Des efforts de classification restent à faire pour les syndromes épileptiques du nouveau-né

Dr Dominique-Jean Bouilliez
Helsinki. 3 juillet 2006. Selon la dernière classification des épilepsies et syndromes épileptiques de 1989, quatre syndromes épileptiques appartiennent de manière spécifique aux nouveau-nés.  Deux d’entre eux sont considérés comme bénins, ( Dr Perrine Plouin -Hôpital Necker Enfants Malades-) : l'épilepsie néonatale familiale bénigne (BFNS) et l’épilepsie néonatale idiopathique bénigne (BINS). La première se caractérise par la survenue chez des nourrissons normaux, sans antécédents personnels, de crises répétées au cours de la première année de vie. Par définition, des antécédents familiaux sont constamment retrouvés avec exactement le même type d’épilepsie. Ces crises débutent entre 4 et 8 mois, sont brèves, répétées « en orages » pendant quelques jours ou semaines, sans modification du comportement. Elles sont généralement stéréotypées chez un même enfant et l’EEG intercritique est normal.

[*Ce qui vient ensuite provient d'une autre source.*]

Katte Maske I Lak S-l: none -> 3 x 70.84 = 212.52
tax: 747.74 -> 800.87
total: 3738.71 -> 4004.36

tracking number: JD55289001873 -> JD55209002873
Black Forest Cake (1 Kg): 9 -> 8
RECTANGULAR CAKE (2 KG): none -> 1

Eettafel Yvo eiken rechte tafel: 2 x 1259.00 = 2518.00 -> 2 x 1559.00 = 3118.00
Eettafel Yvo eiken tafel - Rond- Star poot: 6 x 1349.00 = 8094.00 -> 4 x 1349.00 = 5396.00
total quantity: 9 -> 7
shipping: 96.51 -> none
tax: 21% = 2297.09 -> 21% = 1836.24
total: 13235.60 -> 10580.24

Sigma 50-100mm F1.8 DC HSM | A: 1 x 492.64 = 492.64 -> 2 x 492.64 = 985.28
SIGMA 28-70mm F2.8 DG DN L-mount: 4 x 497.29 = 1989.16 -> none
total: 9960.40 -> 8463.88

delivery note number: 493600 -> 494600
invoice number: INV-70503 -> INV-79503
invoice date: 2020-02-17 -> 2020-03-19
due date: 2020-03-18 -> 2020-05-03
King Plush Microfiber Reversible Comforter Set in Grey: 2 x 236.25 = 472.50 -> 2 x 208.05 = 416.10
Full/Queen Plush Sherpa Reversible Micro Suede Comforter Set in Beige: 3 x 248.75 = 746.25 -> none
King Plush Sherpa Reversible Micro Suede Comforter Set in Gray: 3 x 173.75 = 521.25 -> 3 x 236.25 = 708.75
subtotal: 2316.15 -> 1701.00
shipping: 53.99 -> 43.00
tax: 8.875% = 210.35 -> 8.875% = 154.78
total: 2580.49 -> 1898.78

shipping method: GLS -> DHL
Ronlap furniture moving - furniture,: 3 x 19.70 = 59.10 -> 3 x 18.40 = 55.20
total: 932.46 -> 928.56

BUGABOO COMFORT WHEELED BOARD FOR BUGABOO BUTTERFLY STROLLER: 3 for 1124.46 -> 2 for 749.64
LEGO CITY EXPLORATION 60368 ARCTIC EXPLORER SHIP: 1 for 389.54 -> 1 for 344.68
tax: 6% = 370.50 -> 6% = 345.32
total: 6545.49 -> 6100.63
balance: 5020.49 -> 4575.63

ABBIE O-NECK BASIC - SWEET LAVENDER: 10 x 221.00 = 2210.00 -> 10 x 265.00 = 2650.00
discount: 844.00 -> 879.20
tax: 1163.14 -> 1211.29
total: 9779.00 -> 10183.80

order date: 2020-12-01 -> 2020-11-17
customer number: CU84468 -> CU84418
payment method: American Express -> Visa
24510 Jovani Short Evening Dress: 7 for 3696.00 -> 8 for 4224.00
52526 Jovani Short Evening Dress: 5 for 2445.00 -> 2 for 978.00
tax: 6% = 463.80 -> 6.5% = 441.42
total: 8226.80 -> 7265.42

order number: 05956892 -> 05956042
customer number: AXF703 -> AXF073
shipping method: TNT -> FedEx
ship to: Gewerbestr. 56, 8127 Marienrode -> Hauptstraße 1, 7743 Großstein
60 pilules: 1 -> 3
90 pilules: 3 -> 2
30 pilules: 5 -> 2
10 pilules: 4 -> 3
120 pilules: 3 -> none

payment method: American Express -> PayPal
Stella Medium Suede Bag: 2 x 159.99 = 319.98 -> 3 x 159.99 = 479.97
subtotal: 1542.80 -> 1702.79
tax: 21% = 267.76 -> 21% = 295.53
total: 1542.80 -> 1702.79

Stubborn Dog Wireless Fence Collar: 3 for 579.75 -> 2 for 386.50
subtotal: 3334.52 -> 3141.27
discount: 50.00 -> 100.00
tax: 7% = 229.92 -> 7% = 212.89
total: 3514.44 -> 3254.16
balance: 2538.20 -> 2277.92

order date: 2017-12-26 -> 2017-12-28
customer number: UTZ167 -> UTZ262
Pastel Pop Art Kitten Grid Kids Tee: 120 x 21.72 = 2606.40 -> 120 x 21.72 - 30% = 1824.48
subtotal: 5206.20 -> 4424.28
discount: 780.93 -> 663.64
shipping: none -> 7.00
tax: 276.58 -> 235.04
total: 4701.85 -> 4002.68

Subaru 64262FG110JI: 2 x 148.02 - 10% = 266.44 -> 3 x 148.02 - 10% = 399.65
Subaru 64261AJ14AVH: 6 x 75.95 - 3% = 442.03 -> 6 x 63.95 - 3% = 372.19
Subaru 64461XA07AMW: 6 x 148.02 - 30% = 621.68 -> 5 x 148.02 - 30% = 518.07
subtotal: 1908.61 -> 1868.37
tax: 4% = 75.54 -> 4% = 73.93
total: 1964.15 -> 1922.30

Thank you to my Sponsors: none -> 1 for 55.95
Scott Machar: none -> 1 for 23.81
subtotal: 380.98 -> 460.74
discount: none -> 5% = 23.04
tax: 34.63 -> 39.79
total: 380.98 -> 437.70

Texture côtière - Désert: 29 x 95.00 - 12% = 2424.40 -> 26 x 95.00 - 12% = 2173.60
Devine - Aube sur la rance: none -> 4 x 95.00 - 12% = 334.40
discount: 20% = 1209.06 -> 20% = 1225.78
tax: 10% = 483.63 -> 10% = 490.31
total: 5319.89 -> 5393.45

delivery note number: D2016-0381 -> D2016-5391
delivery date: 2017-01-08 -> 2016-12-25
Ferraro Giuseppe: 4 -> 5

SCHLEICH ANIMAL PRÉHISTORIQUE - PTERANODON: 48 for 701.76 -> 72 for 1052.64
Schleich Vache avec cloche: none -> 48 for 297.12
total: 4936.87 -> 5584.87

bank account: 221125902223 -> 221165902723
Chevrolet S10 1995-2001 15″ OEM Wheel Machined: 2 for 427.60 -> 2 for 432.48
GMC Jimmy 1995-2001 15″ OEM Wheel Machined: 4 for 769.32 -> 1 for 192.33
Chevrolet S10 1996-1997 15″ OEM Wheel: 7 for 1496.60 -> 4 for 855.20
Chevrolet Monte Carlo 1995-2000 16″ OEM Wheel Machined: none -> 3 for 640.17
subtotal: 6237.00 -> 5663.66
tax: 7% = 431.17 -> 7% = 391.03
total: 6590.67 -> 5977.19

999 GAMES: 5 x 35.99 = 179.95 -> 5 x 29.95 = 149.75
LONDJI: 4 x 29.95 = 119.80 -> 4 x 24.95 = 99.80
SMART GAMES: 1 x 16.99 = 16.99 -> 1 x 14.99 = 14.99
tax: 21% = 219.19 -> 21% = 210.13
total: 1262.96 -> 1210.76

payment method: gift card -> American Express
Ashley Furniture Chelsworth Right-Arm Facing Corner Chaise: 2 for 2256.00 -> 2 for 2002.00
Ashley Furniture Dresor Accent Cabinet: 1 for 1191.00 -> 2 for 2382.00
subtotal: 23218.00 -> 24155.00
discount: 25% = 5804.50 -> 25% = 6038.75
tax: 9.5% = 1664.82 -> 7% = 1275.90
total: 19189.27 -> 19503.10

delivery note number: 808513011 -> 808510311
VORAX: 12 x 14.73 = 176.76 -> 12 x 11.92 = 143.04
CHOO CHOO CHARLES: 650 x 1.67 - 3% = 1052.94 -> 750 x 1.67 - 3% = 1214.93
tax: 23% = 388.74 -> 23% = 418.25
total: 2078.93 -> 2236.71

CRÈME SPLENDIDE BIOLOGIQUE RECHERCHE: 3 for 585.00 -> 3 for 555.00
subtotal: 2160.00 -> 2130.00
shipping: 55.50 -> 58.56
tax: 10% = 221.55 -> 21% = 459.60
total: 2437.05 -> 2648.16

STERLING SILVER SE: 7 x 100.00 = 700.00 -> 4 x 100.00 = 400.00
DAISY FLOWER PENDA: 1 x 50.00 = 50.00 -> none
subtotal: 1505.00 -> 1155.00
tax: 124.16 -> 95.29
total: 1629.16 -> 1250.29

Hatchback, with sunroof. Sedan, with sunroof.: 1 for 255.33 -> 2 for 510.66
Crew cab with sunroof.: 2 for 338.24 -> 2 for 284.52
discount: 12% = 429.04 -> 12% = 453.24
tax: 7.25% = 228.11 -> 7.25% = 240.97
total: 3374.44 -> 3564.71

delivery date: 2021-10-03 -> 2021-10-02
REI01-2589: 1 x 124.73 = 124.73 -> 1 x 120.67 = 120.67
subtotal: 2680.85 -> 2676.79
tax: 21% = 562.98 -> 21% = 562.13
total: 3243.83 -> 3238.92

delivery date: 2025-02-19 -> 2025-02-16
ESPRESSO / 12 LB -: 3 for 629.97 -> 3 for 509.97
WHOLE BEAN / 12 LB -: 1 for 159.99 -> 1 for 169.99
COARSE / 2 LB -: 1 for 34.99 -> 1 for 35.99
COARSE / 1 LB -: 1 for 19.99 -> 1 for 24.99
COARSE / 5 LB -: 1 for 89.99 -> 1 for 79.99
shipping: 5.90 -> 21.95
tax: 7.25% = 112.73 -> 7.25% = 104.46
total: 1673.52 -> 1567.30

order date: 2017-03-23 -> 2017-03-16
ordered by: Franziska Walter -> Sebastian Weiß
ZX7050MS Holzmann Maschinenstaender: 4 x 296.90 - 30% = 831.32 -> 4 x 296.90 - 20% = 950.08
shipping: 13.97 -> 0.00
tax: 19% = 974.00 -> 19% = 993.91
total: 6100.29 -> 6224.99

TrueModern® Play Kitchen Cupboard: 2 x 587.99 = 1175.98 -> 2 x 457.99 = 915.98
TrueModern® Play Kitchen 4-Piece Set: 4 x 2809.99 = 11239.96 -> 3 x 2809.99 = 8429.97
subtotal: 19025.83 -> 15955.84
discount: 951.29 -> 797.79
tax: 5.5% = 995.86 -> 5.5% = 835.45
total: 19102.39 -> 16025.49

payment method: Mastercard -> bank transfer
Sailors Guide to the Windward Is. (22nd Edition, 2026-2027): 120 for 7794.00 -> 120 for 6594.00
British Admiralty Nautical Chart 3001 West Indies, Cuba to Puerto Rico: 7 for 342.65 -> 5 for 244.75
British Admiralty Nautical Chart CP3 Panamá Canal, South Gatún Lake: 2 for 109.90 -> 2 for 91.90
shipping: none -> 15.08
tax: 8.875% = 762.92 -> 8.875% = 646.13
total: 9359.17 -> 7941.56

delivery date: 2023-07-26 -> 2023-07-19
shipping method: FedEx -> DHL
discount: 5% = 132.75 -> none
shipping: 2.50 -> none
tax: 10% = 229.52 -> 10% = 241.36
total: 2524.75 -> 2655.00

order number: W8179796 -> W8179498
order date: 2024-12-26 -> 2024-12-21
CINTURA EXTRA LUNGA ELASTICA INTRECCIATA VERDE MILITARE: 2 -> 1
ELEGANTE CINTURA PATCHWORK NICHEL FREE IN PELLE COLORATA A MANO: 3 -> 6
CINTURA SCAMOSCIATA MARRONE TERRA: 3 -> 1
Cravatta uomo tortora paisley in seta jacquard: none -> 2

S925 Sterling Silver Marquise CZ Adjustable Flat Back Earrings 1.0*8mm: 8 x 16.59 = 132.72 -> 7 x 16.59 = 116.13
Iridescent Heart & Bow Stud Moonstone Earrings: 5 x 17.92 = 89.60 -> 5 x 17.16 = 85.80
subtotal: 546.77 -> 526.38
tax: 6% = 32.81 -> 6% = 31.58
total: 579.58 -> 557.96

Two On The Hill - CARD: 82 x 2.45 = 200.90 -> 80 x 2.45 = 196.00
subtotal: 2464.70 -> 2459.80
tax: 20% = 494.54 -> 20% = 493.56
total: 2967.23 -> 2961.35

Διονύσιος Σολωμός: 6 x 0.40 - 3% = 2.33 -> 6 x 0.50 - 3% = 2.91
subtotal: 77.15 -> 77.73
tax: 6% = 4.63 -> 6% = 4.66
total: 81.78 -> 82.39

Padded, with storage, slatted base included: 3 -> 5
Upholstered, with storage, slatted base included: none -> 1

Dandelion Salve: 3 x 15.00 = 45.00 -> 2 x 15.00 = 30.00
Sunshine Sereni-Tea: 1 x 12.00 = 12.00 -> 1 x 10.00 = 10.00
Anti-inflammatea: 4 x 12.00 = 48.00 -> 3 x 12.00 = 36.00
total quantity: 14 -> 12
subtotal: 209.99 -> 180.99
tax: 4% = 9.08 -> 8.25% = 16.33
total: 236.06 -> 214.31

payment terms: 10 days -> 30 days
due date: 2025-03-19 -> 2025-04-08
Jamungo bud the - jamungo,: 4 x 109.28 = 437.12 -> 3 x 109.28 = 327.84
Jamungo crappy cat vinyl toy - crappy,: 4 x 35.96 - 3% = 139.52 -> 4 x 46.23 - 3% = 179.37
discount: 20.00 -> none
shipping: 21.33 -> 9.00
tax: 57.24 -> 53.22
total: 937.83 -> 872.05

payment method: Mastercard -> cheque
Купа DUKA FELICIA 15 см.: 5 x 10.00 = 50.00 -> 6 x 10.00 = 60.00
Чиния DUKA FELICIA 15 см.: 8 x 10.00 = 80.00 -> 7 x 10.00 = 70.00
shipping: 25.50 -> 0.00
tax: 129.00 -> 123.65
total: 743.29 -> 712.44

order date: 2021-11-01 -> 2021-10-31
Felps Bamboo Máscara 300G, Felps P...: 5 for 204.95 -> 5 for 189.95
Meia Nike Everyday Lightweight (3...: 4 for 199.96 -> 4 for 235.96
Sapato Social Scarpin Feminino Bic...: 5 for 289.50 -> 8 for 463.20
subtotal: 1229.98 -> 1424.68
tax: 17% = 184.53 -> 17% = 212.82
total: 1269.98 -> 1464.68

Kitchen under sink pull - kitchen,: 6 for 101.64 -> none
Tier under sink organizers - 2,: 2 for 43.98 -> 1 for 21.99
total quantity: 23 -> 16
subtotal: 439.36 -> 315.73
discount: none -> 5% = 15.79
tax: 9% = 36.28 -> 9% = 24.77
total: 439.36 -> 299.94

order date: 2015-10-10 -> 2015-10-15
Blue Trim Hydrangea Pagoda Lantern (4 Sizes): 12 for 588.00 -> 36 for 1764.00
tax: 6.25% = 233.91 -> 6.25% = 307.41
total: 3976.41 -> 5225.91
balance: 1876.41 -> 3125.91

Les BINS comportent des secousses rythmiques d’une partie du corps durant quelques dizaines de secondes, des crises successives pouvant intéresser des parties différentes du corps. Les crises débutent entre 24 heures et la fin de la première semaine de vie, rarement dans le reste du premier mois de vie. Les convulsions se répètent durant quelques jours, puis cessent avec ou sans traitement. L’évolution à long terme est favorable car les enfants ne développent ni retard mental ni épilepsie. Le diagnostic est évoqué sur les caractéristiques cliniques et EEG. Pour être confirmé, il faut, d’une part que toutes les autres causes de convulsions néonatales aient été éliminées et, d’autre part, avoir un suivi de plusieurs mois avec une évolution favorable. Les deux autres syndromes sont plus graves : l'encéphalopathie épileptique infantile précoce ou syndrome d'Ohtahara est la forme la plus précoce des encéphalopathies épileptiques âge-dépendantes. Ce syndrome rare est caractérisé par un début très précoce, dans les premiers mois de vie, de spasmes toniques avec des « suppression-burst » (bouffées de pointes de grande amplitude alternant avec des périodes plus ou moins longues où le tracé est plat) à l'EEG. Une malformation cérébrale est retrouvée dans la majorité des cas et plus rarement une anomalie métabolique. Ce syndrome constitue avec l'encéphalopathie myoclonique précoce le groupe des « encéphalopathies épileptiques avec suppression-burst » qui comporte des mouvements brusques des membres qui peuvent être brefs et se répéter sans aucune organisation ou être prolongés, réalisant une raideur de l’ensemble du corps durant quelques secondes, avec retard du développement psychomoteur, parfois trismus, et un aspect EEG particulier. Le début se fait dans les trois premiers mois de la vie. Habituellement, il ne peut pas être précisé car l’enfant n’a jamais été réellement « normal ». L’évolution est variable, et dépend très étroitement de la cause, parfois facile à reconnaître (encéphalopathie glycinique, hémimégalencéphale), le plus souvent intriquée. Depuis 1989, de nouveaux syndromes ont été décrits, dont l’épilepsie partielle migrante de l’enfance, marquée par le caractère multifocal des crises ainsi que l’aspect ‘subnormal’ de l’EEG intercritique. Cependant, près de 30% des crises du nouveau-né ne font pas encore l’objet d’une classification syndromique, ce qui rend difficile l’établissement d’un pronostic.